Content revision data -
========================
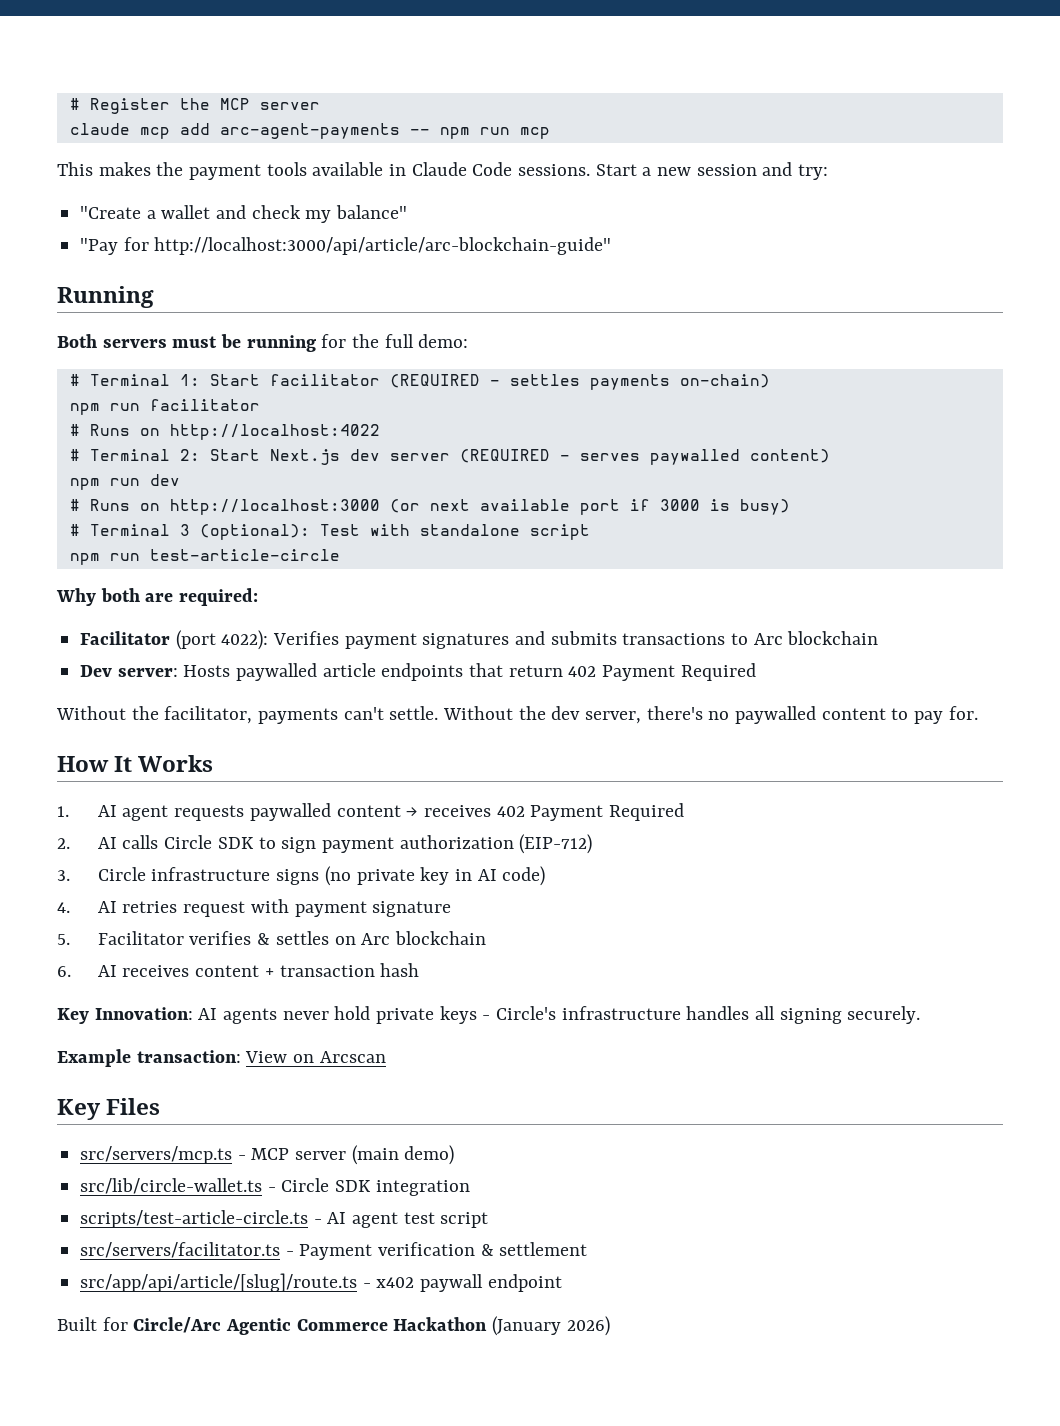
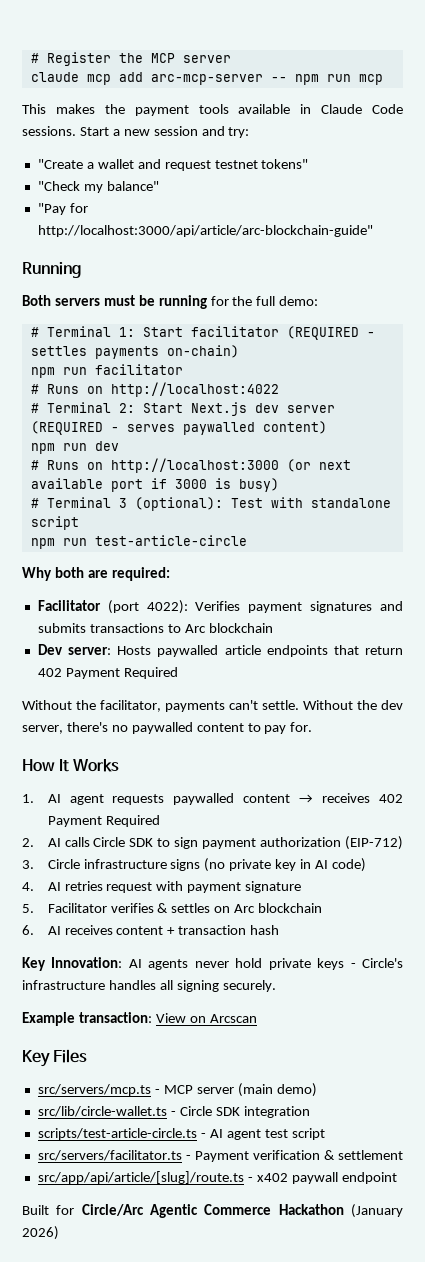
- claude mcp add arc-agent-payments -- npm run mcp
+ claude mcp add arc-mcp-server -- npm run mcp
- "Create a wallet and check my balance"
+ "Create a wallet and request testnet tokens"
+ "Check my balance"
========================
EXERCISE INSTRUCTIONS - Search the data for "balance" and list every line in which it occurs.

SOLUTION TO THE PROBLEM -
- "Create a wallet and check my balance"
+ "Check my balance"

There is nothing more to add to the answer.